Para mitigar el tedio del viaje, Claudia y Barnabas (que parecían hechos especialmente para tirarse los trastos a la cabeza el uno al otro) se pusieron de acuerdo para embarcarse en elaboradas tiritonas, castañeteos de dientes y peticiones de bebidas calientes en cuanto llegaran, pues juraban que estaban empezando a resfriarse.

—¿De verdad lo crees, Claudia? —le preguntó Margaret preocupada, después de que la hubieran advertido de que Claudia pillaba un resfriado con la misma facilidad con que la mayoría de la gente respira—. Espero que no hables en serio.

—Bueno, todavía no —confesó Claudia generosa—. Me estoy divirtiendo solamente; me gusta la lluvia —confesó, levantando una mojada cara de flor hacia el cielo lluvioso—. Un día que estaba diluviando, Helen y yo fuimos paseando por todo el camino de vuelta a casa muy despacito bebiendo ginger-ale de una botella, charlando y chupando juanolas rebozadas en mantequilla. Era una delicia.

—¿Juanolas? ¿Qué son?

—Caramelitos negros que te aclaran la voz y hacen que te huela bien el aliento. Ya no los venden. «Tu aliento olerá como el de los ángeles», dice en el paquete. Íbamos a hacer un picnic en las ruinas de una bomba, solo que llovió.

—¿Quién es Helen? —preguntó Earl, bajando la mirada hacia ella divertido.

—Es una amiga mía del querido Londres. ¡Ay, ojalá estuviera allí! —Y lanzó una patada hacia Bedfordshire.

—¿No te gusta el campo?

—¿Gustarme? Querido, ¡lo detesto y lo abomino! —dijo con un chillido afectado. Margaret, quien acababa de ver que Claudia, Barnabas y Dickon habían salido corriendo por la carretera aullando que ya estaban cerca de casa, se preguntaba si debía echarles una reprimenda. La lluvia casi había dejado de caer, así que Earl cerró sonriente su paraguas.

—Después de todo, gracias a usted no creo que se hayan mojado tanto —dijo Margaret. Su cara seria, que estaba empezando a adquirir una expresión meditabunda y tierna por su constante anhelo de belleza, estaba enmarcada en un pañuelo escarlata que dejaba al descubierto su pelo negro con la raya en medio. Aquella elegancia, adquirida con tanto dolor, aquella actitud honrada y aun así dulce, aquella vivacidad en su mirada, constituían claros puntos a su favor. Si hacía un año había mostrado el aspecto de una joven corriente y descontenta, ahora parecía hasta interesante. Para expertos como Gerard Challis, seguiría siendo corriente durante lo que le quedara de vida, pero a Earl Swinger le encantaba su aspecto solemne y lo elegantemente que movía las manos cuando palpaba a Edna para comprobar si estaba mojada.

—Es curioso… —dijo él repentinamente, mientras la observaba—. Cuando llegué aquí, estaba obsesionado con los libros y las ideas.
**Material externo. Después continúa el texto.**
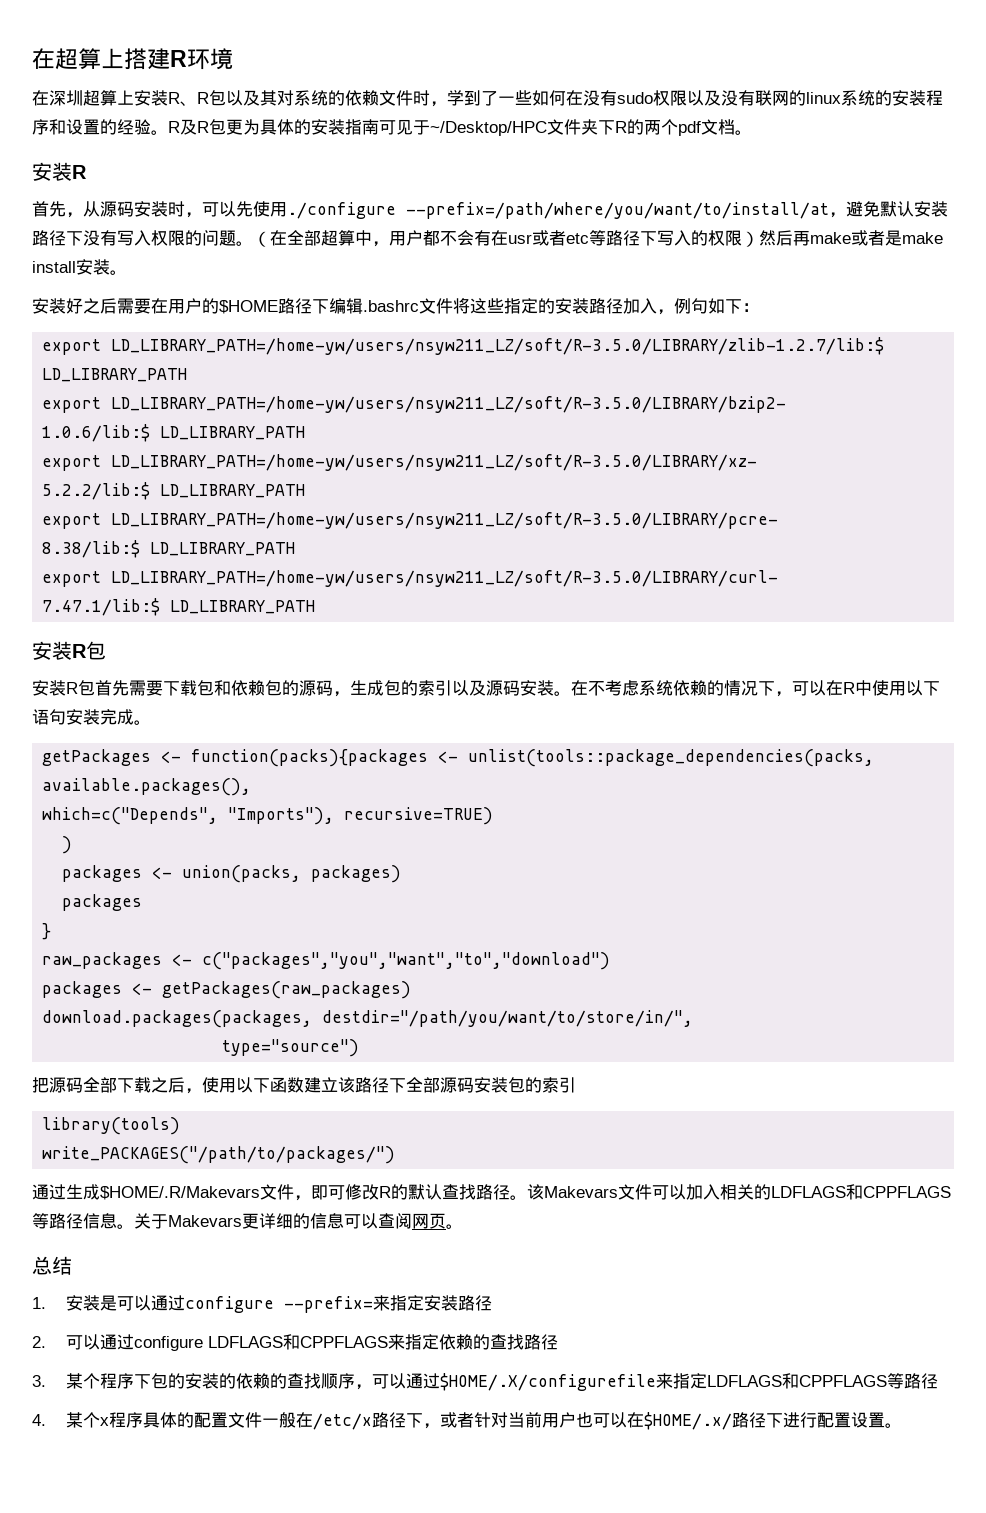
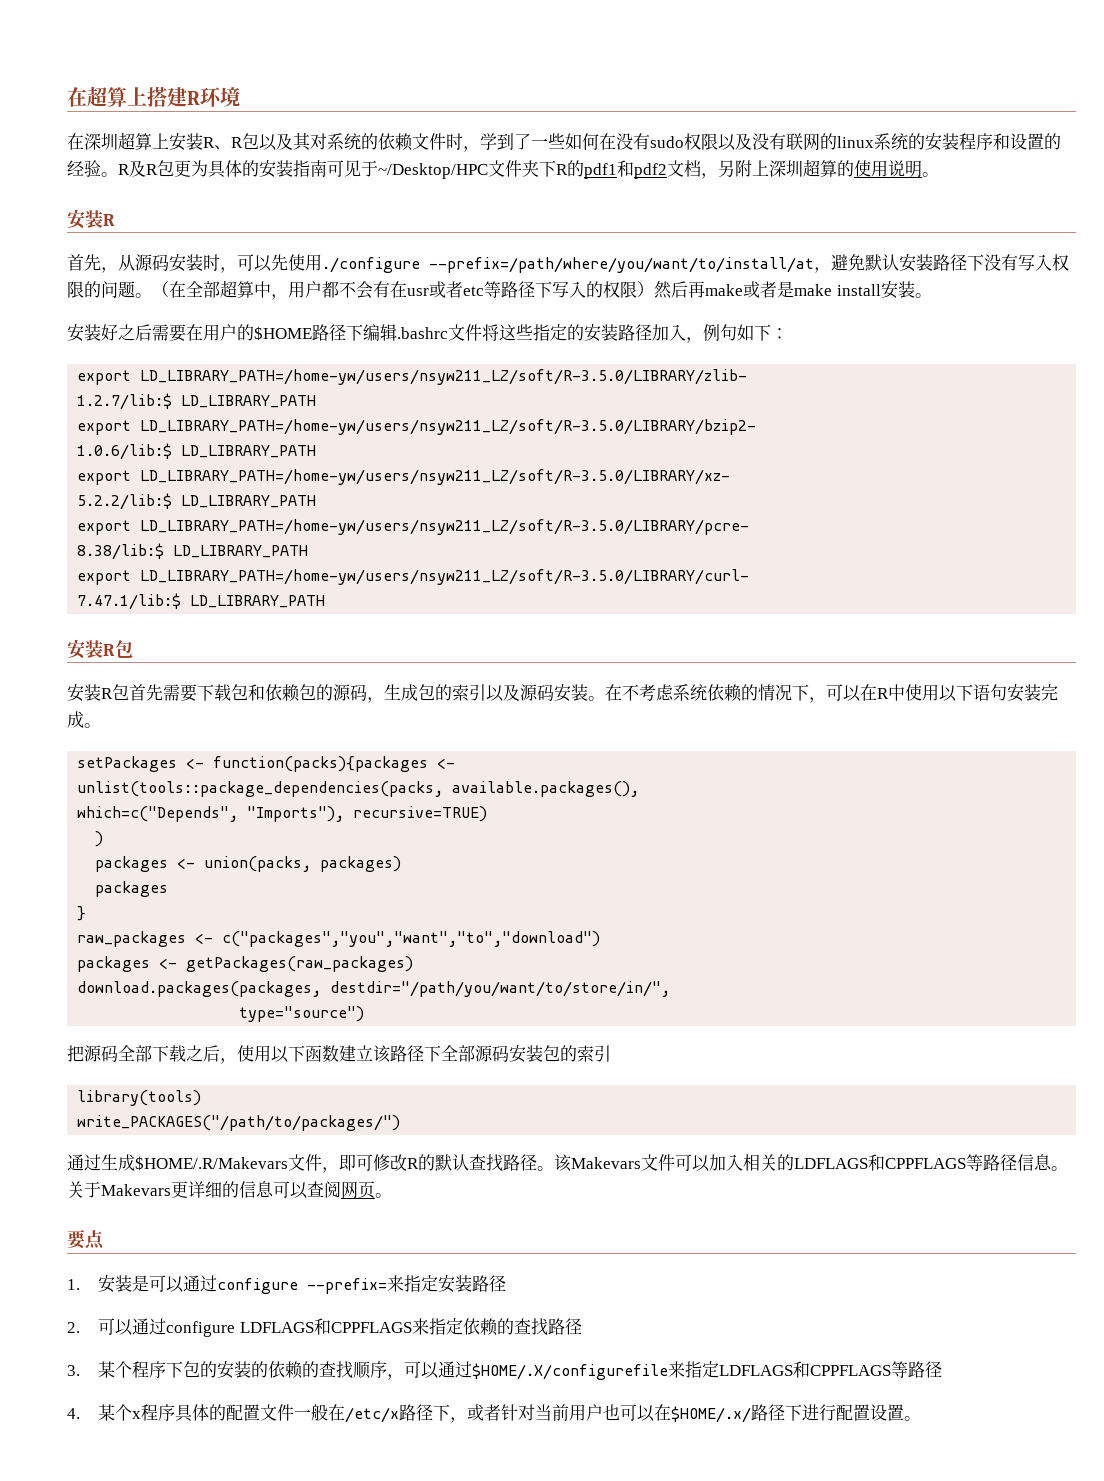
- R及R包更为具体的安装指南可见于~/Desktop/HPC文件夹下R的两个pdf文档。
+ R及R包更为具体的安装指南可见于~/Desktop/HPC文件夹下R的pdf1和pdf2文档，另附上深圳超算的使用说明。
- export LD_LIBRARY_PATH=/home-yw/users/nsyw211_LZ/soft/R-3.5.0/LIBRARY/zlib-1.2.7/lib:$ LD_LIBRARY_PATH
+ export LD_LIBRARY_PATH=/home-yw/users/nsyw211_LZ/soft/R-3.5.0/LIBRARY/zlib-
+ 1.2.7/lib:$ LD_LIBRARY_PATH
- getPackages <- function(packs){packages <- unlist(tools::package_dependencies(packs, available.packages(),
+ setPackages <- function(packs){packages <-
+ unlist(tools::package_dependencies(packs, available.packages(),
- 总结
+ 要点

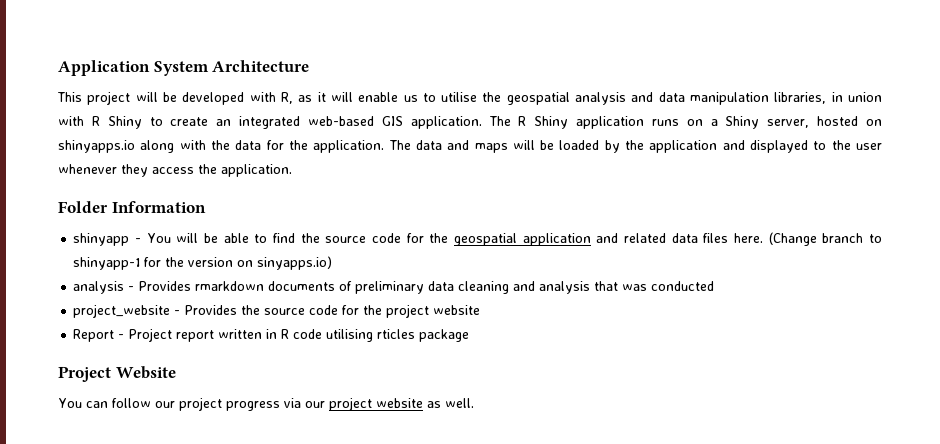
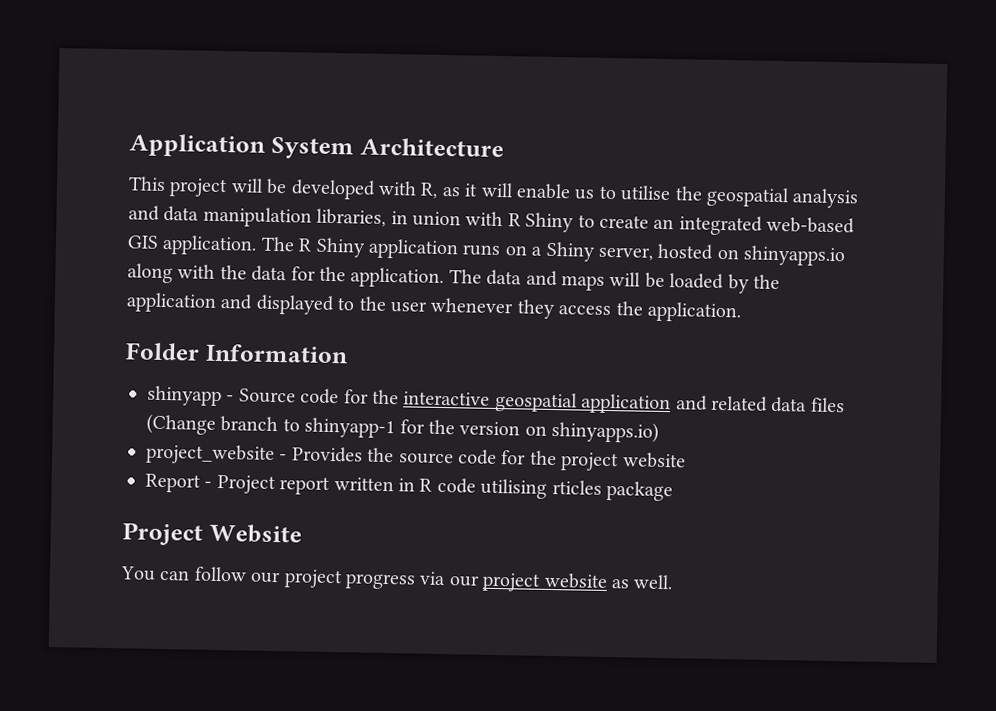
- shinyapp - You will be able to find the source code for the geospatial application and related data files here. (Change branch to shinyapp-1 for the version on sinyapps.io)
- analysis - Provides rmarkdown documents of preliminary data cleaning and analysis that was conducted
+ shinyapp - Source code for the interactive geospatial application and related data files (Change branch to shinyapp-1 for the version on shinyapps.io)

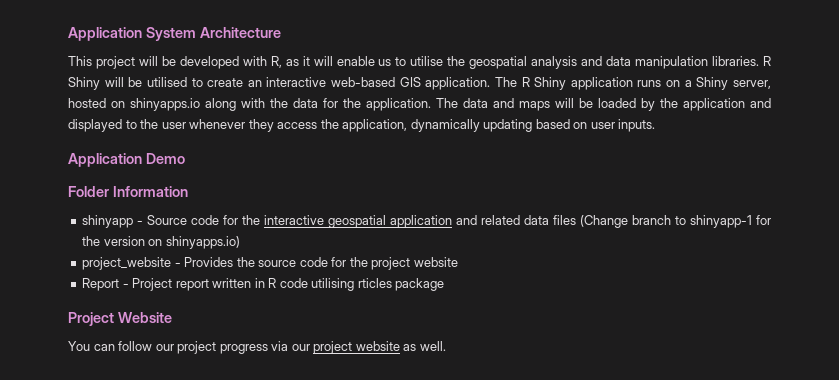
- This project will be developed with R, as it will enable us to utilise the geospatial analysis and data manipulation libraries, in union with R Shiny to create an integrated web-based GIS application.
+ This project will be developed with R, as it will enable us to utilise the geospatial analysis and data manipulation libraries. R Shiny will be utilised to create an interactive web-based GIS application.
- The data and maps will be loaded by the application and displayed to the user whenever they access the application.
+ The data and maps will be loaded by the application and displayed to the user whenever they access the application, dynamically updating based on user inputs.
+ Application Demo

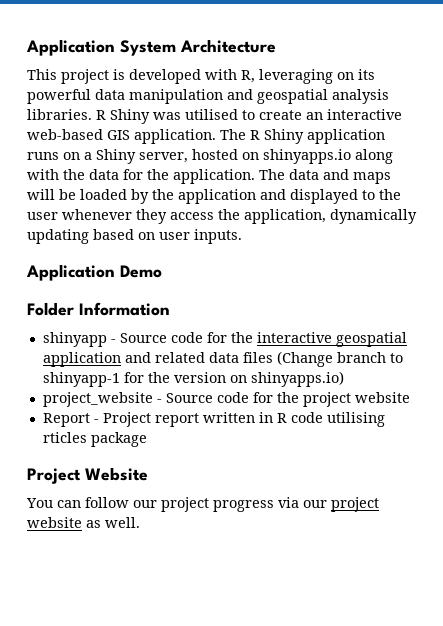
- This project will be developed with R, as it will enable us to utilise the geospatial analysis and data manipulation libraries.
+ This project is developed with R, leveraging on its powerful data manipulation and geospatial analysis libraries.
- R Shiny will be utilised to create an interactive web-based GIS application.
+ R Shiny was utilised to create an interactive web-based GIS application.
- project_website - Provides the source code for the project website
+ project_website - Source code for the project website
Estaba trabajando en una teoría propia sobre la estética. Ahora, todo eso parece tan lejano…

—¿Qué enseñaba en América?

—Dibujo e Historia del Arte Europeo. Margaret —continuó de manera abrupta—, ¿le gusta la música clásica?

—Muchísimo. Es uno de mis mayores placeres.

—Fantástico, porque me gustaría invitarla a un concierto en Londres.

—Es muy amable por su parte, Earl, me encantaría —contestó en voz baja, empezando a empujar el carrito una vez más.

—¡Es una cita! —dijo sonriendo—. La llamaré dentro de un par de días, si a usted no le parece mal…

Y así llegaron a la casa, y poco después metían los carritos en el cobertizo donde solían guardarlos. Margaret decidió llevar a Emma y a Jeremy a la sala de estar. Pero cuando llegó allí, encontró a todo el grupo apiñado alrededor de Seraphina y de Hebe. Esta última estaba enjugándose las lágrimas mientras lady Challis la miraba, horrorizada y triste. Irene le contó en voz baja a Margaret que acababa de llegarles un mensaje telefónico desde Highgate. La vieja niñera, la señora Grant, había fallecido esa tarde, haría una hora escasa.